We all know that packing up all of the belongings inside of your home can be QUITE a chore (and that’s putting it nicely!). But what about everything else…from those heavy potted plants, to all of that patio furniture plus your gardening tools and supplies?! Many of these items are odd-shaped, heavy, awkward and cannot be contained in traditional cardboard boxes (unless your broom and rake are more accommodating than ours are!). In this week’s blog post, we wanted to address how to prepare and pack some of your outdoor plants and garden accessories. Many of these tips may be also be helpful as you get your backyard or front porch ready for a cold and windy season; we certainly need that rain so let’s think positive!



First of all, clean it off or give it up. Hose down the patio furniture (as long as it won’t rust), dust off those gardening tools and yes – even wipe down those garbage and recycle bins. If you find yourself with a doormat so dirty there is no point in sweeping it, or a trash container so smelly you wouldn’t leave it to your worst enemy – don’t even bother to take them with you. It’s a few less items to move and a few new things to buy, but the result will be a home you won’t mind showing off on the outside as well as on the inside.

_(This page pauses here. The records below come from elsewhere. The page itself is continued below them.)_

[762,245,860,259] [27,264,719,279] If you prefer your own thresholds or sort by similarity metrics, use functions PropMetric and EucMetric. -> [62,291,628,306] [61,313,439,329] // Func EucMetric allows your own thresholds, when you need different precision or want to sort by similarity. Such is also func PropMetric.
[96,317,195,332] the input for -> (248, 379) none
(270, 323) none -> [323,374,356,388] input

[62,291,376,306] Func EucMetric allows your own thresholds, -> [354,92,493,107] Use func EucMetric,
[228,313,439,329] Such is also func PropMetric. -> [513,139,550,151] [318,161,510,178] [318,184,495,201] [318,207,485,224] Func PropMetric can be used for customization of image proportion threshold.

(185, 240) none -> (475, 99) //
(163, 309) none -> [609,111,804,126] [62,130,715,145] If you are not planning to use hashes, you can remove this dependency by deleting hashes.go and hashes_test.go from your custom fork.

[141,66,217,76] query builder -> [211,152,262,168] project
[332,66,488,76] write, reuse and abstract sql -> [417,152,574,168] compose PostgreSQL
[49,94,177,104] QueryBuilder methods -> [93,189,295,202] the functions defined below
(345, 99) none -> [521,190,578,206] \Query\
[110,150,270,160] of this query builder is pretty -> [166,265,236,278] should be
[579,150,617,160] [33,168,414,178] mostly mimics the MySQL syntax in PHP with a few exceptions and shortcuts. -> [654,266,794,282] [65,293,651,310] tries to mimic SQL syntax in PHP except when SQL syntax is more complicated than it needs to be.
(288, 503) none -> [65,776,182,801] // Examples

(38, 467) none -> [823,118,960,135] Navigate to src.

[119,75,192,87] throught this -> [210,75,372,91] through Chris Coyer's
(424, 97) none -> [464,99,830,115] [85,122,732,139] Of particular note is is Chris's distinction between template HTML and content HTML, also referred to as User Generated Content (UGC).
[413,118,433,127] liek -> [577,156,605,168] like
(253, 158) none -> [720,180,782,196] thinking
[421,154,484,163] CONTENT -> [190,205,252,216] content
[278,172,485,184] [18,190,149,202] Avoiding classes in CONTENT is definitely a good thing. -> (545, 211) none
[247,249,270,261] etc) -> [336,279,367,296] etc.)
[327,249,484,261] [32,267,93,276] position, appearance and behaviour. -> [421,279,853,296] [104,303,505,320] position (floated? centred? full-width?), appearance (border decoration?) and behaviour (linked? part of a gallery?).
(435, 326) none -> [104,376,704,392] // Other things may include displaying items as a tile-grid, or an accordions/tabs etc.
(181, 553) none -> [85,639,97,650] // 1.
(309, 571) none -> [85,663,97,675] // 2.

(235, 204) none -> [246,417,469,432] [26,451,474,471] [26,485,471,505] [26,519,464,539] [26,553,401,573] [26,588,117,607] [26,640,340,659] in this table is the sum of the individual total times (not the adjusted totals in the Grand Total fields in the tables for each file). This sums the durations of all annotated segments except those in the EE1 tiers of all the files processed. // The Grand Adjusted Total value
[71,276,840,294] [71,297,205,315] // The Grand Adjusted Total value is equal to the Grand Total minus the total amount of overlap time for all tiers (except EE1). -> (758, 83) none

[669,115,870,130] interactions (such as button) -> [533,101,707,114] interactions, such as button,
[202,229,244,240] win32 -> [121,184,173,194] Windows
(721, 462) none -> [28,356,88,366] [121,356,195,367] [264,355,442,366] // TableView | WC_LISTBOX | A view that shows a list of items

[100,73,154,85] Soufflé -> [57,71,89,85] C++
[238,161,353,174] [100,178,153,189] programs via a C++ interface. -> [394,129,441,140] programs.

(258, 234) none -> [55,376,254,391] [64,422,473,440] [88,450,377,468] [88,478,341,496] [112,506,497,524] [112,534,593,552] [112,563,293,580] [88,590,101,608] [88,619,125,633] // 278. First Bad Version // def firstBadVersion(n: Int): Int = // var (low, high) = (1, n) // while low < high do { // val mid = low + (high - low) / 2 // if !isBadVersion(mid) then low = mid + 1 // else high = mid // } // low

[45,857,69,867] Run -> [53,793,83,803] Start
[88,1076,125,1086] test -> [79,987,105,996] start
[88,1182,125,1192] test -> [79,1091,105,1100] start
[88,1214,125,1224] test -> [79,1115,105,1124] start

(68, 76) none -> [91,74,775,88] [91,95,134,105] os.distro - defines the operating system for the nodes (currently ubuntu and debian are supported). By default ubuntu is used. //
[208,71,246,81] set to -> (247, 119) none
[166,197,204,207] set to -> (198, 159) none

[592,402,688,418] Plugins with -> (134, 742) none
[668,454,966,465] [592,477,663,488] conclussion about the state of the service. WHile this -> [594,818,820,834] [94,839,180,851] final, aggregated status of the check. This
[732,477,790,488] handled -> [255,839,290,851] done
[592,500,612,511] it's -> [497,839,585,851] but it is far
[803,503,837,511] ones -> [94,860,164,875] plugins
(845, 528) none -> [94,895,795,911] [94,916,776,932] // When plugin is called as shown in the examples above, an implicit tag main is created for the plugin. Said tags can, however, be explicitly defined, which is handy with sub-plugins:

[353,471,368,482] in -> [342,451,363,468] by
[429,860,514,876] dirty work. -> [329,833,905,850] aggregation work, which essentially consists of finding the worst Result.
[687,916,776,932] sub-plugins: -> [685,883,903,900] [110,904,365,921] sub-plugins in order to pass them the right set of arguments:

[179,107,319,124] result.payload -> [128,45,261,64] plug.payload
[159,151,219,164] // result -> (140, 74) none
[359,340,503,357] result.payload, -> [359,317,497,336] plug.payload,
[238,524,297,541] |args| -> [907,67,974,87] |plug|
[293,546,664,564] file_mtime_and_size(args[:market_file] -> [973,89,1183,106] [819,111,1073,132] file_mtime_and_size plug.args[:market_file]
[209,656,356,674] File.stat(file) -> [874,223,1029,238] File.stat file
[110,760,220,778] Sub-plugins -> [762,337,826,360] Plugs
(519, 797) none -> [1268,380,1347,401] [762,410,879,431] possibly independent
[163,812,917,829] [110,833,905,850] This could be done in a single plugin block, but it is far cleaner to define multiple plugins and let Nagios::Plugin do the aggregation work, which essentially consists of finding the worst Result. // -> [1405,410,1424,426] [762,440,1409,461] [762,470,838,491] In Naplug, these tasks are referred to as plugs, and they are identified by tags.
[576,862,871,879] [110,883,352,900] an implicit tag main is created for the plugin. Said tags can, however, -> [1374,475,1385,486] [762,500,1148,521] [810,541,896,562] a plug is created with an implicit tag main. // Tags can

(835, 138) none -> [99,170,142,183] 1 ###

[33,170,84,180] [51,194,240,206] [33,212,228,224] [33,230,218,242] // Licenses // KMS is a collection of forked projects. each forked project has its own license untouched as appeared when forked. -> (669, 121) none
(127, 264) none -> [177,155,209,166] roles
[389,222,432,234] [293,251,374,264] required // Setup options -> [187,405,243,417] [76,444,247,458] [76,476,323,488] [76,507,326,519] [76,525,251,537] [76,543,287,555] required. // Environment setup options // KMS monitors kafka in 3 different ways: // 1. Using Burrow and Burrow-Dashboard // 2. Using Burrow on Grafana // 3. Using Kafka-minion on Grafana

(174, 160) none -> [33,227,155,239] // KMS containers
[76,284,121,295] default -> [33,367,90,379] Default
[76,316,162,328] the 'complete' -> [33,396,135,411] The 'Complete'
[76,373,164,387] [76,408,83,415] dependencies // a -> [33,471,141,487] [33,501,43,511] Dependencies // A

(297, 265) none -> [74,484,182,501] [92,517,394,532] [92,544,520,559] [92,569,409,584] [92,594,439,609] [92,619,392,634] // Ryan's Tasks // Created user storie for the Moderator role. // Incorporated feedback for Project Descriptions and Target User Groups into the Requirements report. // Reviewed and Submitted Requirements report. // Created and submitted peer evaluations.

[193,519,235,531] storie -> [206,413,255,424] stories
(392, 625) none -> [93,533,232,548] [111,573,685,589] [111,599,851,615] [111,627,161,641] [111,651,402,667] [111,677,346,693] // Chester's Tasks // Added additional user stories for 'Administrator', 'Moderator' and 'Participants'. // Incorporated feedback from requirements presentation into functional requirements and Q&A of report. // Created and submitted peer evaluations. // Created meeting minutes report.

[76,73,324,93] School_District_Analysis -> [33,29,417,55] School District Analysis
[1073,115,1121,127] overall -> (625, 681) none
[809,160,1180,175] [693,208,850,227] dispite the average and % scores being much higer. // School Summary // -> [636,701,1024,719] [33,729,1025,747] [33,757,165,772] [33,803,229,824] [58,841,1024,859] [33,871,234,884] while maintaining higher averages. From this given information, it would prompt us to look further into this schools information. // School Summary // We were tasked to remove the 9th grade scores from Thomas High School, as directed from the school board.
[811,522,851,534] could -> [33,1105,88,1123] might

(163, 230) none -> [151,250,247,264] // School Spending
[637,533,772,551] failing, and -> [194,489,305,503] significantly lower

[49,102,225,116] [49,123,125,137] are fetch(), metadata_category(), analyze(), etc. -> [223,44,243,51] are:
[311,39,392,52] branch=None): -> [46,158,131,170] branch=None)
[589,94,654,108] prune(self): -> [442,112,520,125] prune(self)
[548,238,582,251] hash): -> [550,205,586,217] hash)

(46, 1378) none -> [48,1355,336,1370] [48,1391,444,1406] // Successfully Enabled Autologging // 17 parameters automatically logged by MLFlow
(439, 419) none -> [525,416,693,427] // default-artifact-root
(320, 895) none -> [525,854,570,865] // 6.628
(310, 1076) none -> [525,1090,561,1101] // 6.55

Second, account for the awkward items. Be sure to dispose of any un-used charcoal from the BBQ and remove the gas tank from your grill. Don’t forget to drain the gasoline from any lawn mowers and leaf blowers too. Use metal coffee cans to pack and store miscellaneous hardware. Bundle rakes and brooms together so the movers can roll them up in a foam pad. Use old towels to enclose sharp tools (be careful when wrapping & unwrapping and use red tape as code for ‘caution’). Place clean patio cushions in garbage bags, and empty the weighted umbrella stand by dumping out the water or sand in the base. Taking the kid’s swing set with you? Dismantle well before the movers arrive, and keep all pieces in labeled, sealed storage bags (Ziplocs work wonders on moving day!).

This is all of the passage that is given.